This repo contains code for training and evaluating a BERT baseline model on the Natural Questions. The approach is described in https://arxiv.org/abs/1901.08634.
This baseline requires installing the following pip dependencies (on top of a GPU enabled TensorFlow install):
pip install bert-tensorflow natural-questions
You should then download our model and preprocessed training set with:
gsutil cp -R gs://bert-nq/bert-joint-baseline .
This should give you the preprocessed training set, the model config, the word piece vocabulary, and the checkpoint files:
bert-joint-baseline/nq-train.tfrecords-00000-of-00001
bert-joint-baseline/bert_config.json
bert-joint-baseline/vocab-nq.txt
bert-joint-baseline/bert_joint.ckpt.data-00000-of-00001
bert-joint-baseline/bert_joint.ckpt.index
The training set for the Natural Question is quite large so we precompute all the features for it as tensorflow examples. Precomputation can be performed with:
python -m language.question_answering.bert_joint.prepare_nq_data \
--logtostderr \
--input_jsonl ~/data/nq-train-??.jsonl.gz \
--output_tfrecord ~/output_dir/nq-train.tfrecords-00000-of-00001 \
--max_seq_length=512 \
--include_unknowns=0.02 \
--vocab_file=bert-joint-baseline/vocab-nq.txt
This operation is quite slow, so we normally run this in parallel on all the NQ training shards and then shuffle the output in a single file. You can skip this command by simply using the preprocessed training set above.

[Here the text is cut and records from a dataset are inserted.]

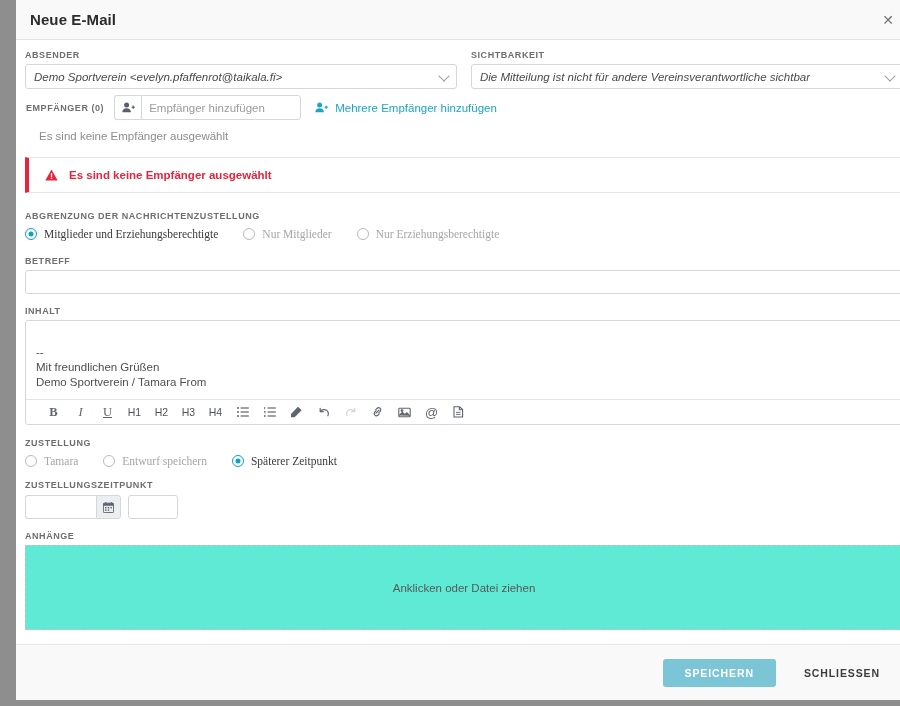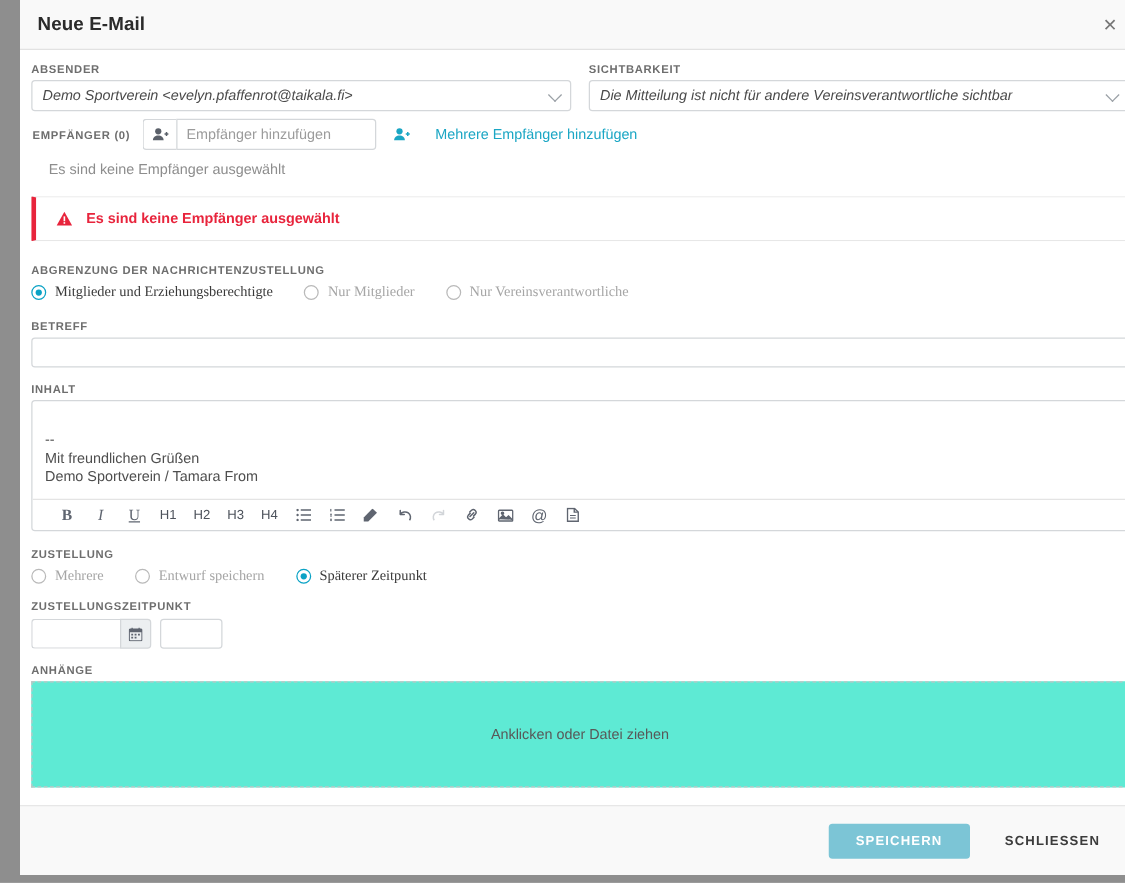--- a/index.html
+++ b/index.html
@@ -86,7 +86,7 @@
   }
   .recip-input::placeholder { color: #9b9b9b; }
   .multi-link {
-    display: flex; align-items: center; gap: 20px;
+    display: flex; align-items: center; gap: 7px;
     margin-left: 14px; color: #1aa6c4; font-size: 11.5px;
     cursor: pointer; white-space: nowrap;
   }

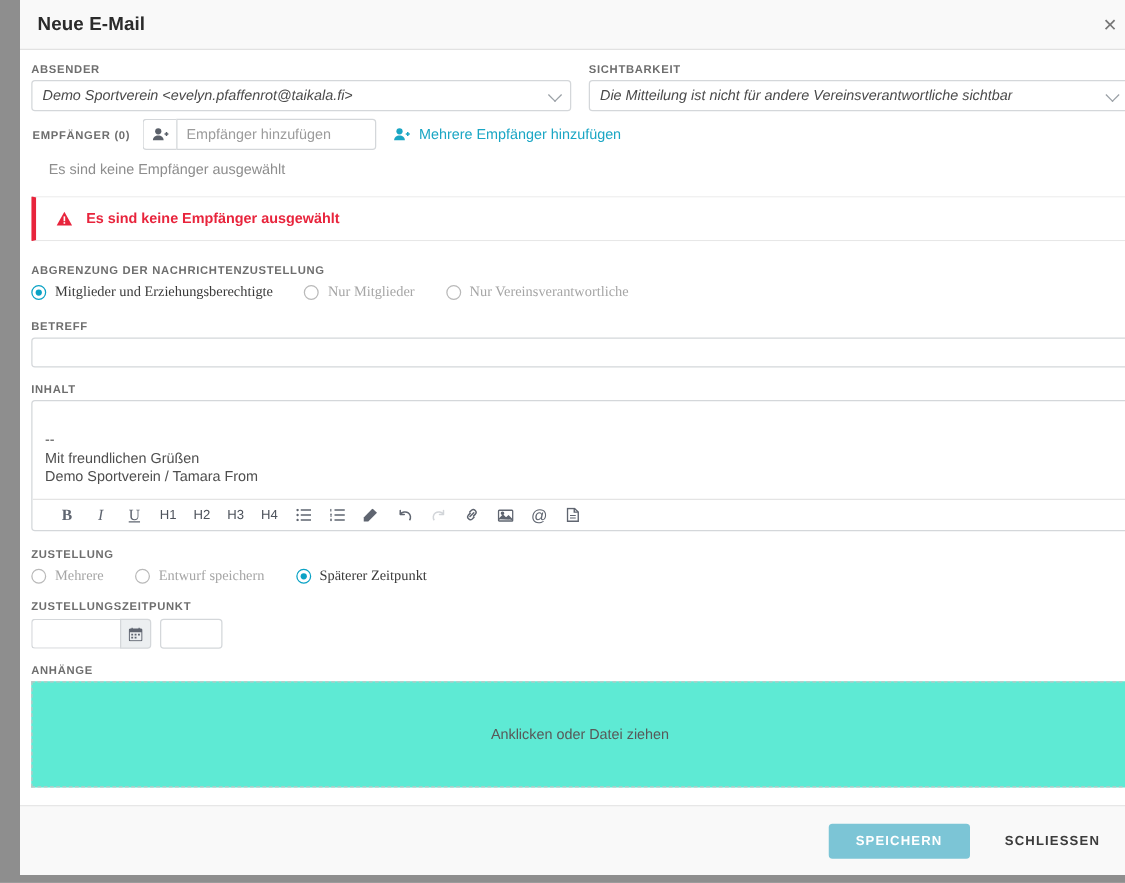--- a/index.html
+++ b/index.html
@@ -277,7 +277,7 @@
         </label>
         <label class="radio-item muted">
           <span class="radio-circle"></span>
-          <span>Nur Vereinsverantwortliche</span>
+          <span>Nur Erziehungsberechtigte</span>
         </label>
       </div>
     </div>

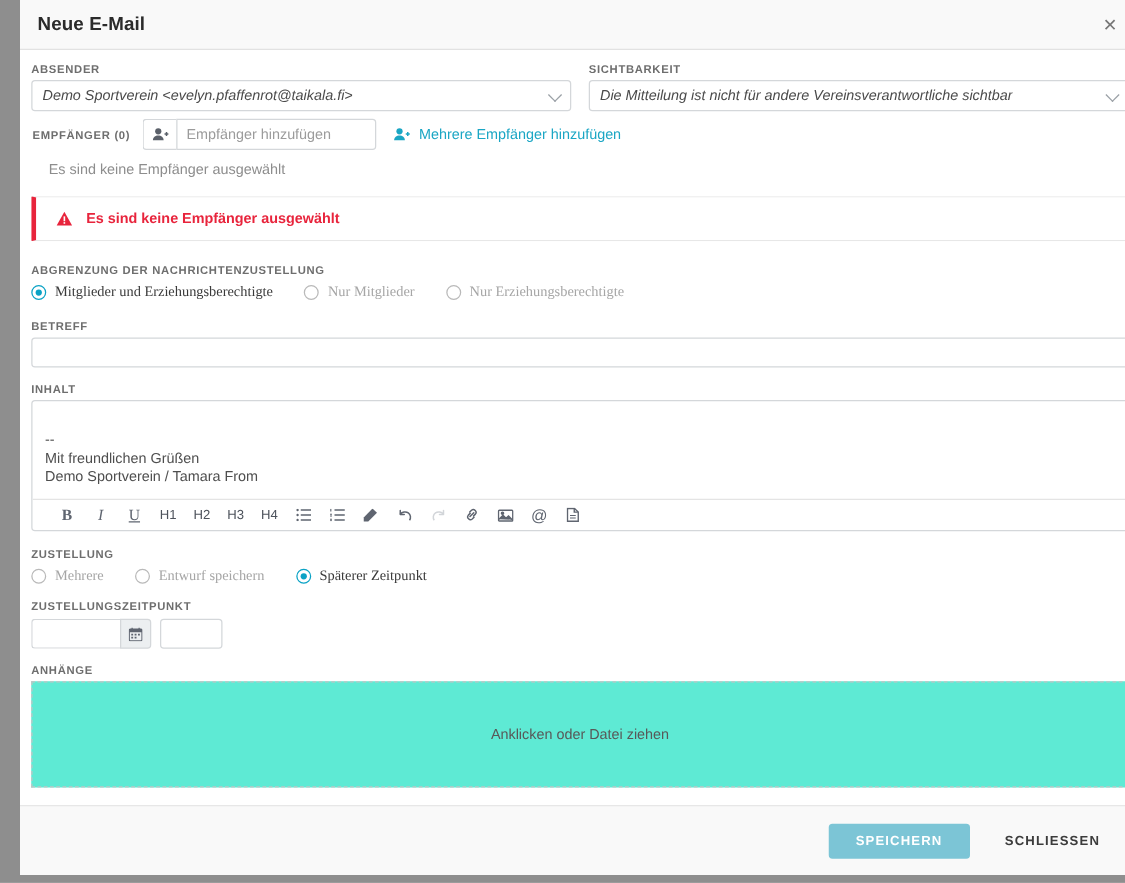--- a/index.html
+++ b/index.html
@@ -371,7 +371,7 @@
       <div class="radio-row">
         <label class="radio-item muted">
           <span class="radio-circle"></span>
-          <span>Mehrere</span>
+          <span>Tamara</span>
         </label>
         <label class="radio-item muted">
           <span class="radio-circle"></span>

We suggest evaluating our pretrained model on the "tiny" dev set to verify that everything is working correctly. You can download the tiny NQ dev set with:
gsutil cp -R gs://bert-nq/tiny-dev .
You can then evaluate our model on this data with:
python -m language.question_answering.bert_joint.run_nq \
--logtostderr \
--bert_config_file=bert-joint-baseline/bert_config.json \
--vocab_file=bert-joint-baseline/vocab-nq.txt \
--predict_file=tiny-dev/nq-dev-sample.no-annot.jsonl.gz \
--init_checkpoint=bert-joint-baseline/bert_joint.ckpt \
--do_predict \
--output_dir=bert_model_output \
--output_prediction_file=bert_model_output/predictions.json
python -m natural_questions.nq_eval \
--logtostderr \
--gold_path=tiny-dev/nq-dev-sample.jsonl.gz \
--predictions_path=bert_model_output/predictions.json
The resulting F1 numbers should be close to the following:
"long-best-threshold-f1": 0.6168,
"short-best-threshold-f1": 0.5620,
A full evaluation on the NQ development set can be performed by pointing the
above commands to the full dev set nq-dev-0?.jsonl.gz
through the
--predict_file
and --gold_path
flags. Note however that this evaluation is
also rather slow since it runs a large BERT model on all the text in the dev
set. It should complete in approximately 4 hours on a Tesla P100.
Assuming you have access to a TPU, you should be able to train a model comparable to ours with the following command in a few hours, although you might need to further tune the learning rate between 1e-4 and 1e-5 and the number of train epochs between 1 and 3. In our paper we initialize our training from a BERT model trained on SQuAD2.0 and then finetune on NQ for only 1 epoch with a learning rate of 3e-5.
python -m language.question_answering.bert_joint.run_nq \
--logtostderr \
--bert_config_file=bert-joint-baseline/bert_config.json \
--vocab_file=bert-joint-baseline/vocab-nq.txt \
--train_precomputed=nq-train.tfrecords-00000-of-00001 \
--train_num_precomputed=494670 \
--learning_rate=3e-5 \
--num_train_epochs=1 \
--max_seq_length=512 \
--save_checkpoints_steps=5000 \
--init_checkpoint=uncased_L-24_H-1024_A-16/bert_model.ckpt \
--do_train \
--output_dir=bert_model_output